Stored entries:
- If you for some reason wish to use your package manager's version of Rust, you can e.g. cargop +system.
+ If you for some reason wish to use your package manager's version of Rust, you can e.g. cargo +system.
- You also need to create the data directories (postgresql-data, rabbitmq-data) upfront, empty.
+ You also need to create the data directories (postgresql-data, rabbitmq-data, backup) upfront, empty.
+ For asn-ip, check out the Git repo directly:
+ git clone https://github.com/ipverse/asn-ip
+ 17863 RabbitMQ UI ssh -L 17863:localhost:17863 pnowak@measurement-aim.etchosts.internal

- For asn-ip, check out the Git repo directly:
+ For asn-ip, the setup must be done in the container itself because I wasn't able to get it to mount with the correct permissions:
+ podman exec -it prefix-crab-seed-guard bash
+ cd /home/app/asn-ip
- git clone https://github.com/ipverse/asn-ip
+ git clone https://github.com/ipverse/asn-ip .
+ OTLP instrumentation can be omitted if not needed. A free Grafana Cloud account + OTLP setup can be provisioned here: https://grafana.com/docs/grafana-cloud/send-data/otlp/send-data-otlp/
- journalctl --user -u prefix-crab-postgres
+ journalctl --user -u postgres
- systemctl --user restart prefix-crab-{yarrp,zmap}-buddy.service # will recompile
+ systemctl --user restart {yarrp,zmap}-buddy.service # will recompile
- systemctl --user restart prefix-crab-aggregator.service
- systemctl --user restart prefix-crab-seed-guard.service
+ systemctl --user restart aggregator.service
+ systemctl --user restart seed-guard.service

--

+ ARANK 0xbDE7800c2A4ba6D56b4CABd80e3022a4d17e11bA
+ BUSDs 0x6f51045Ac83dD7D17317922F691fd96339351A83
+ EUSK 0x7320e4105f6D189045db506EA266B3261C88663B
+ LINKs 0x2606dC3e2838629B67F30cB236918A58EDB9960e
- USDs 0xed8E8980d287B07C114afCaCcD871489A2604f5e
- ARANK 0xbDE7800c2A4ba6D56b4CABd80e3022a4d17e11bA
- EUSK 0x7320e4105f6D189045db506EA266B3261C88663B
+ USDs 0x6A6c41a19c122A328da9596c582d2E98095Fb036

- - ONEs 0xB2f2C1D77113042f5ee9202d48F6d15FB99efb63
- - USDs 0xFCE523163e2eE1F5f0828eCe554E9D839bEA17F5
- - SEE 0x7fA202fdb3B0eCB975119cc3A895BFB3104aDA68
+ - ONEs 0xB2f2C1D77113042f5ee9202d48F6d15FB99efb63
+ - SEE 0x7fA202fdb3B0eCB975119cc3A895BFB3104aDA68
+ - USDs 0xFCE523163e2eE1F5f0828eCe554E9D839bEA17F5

* * *

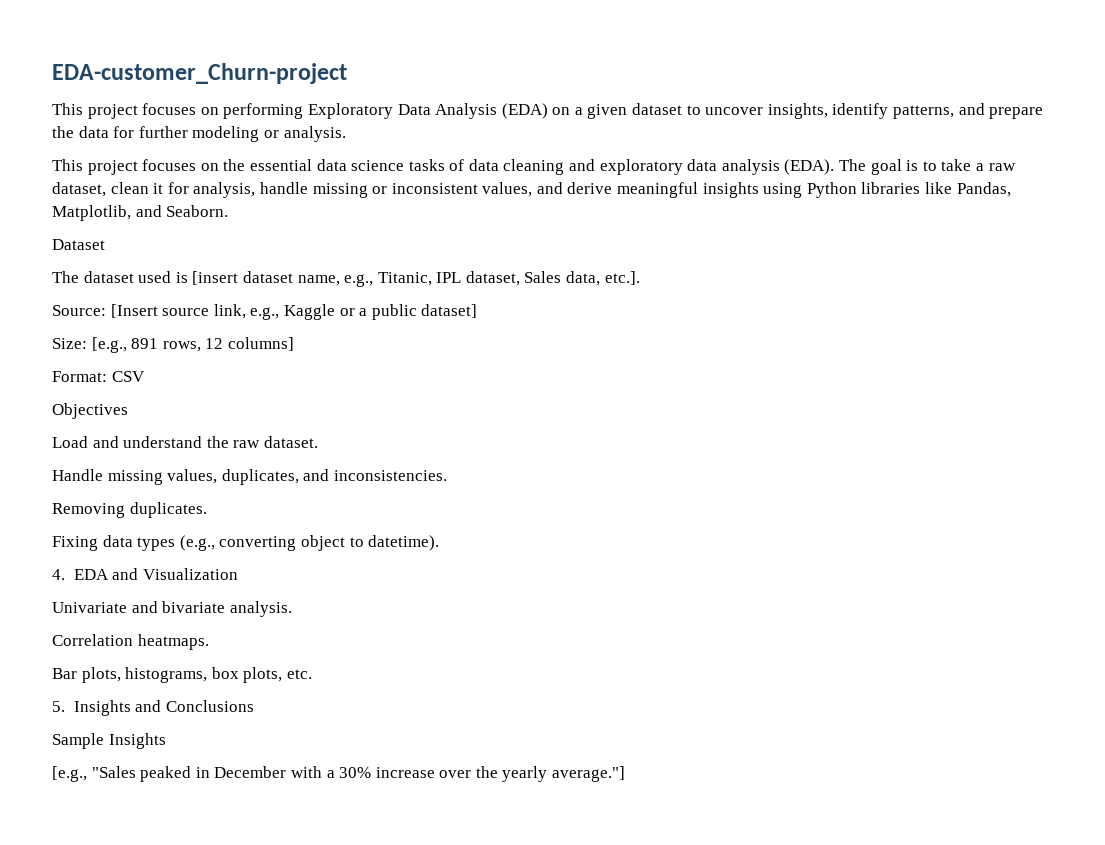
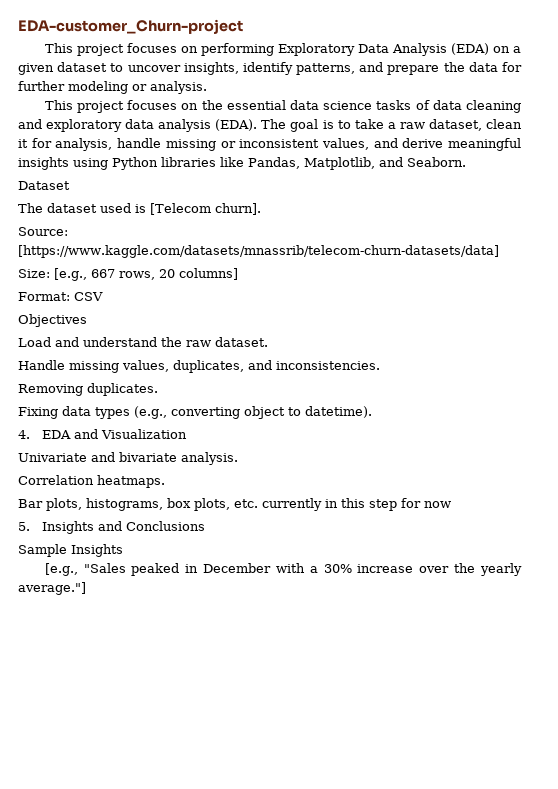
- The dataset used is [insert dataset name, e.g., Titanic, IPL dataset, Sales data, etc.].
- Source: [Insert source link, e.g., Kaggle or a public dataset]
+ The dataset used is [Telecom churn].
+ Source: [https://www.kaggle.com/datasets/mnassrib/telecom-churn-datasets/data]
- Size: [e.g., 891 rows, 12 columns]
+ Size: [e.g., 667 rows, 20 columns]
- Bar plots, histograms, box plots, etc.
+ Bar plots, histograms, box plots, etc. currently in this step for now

REQUIREMENT. Look through the entries above. Extract each line with the word "create".

EXERCISE SOLUTION.
- You also need to create the data directories (postgresql-data, rabbitmq-data) upfront, empty.
+ You also need to create the data directories (postgresql-data, rabbitmq-data, backup) upfront, empty.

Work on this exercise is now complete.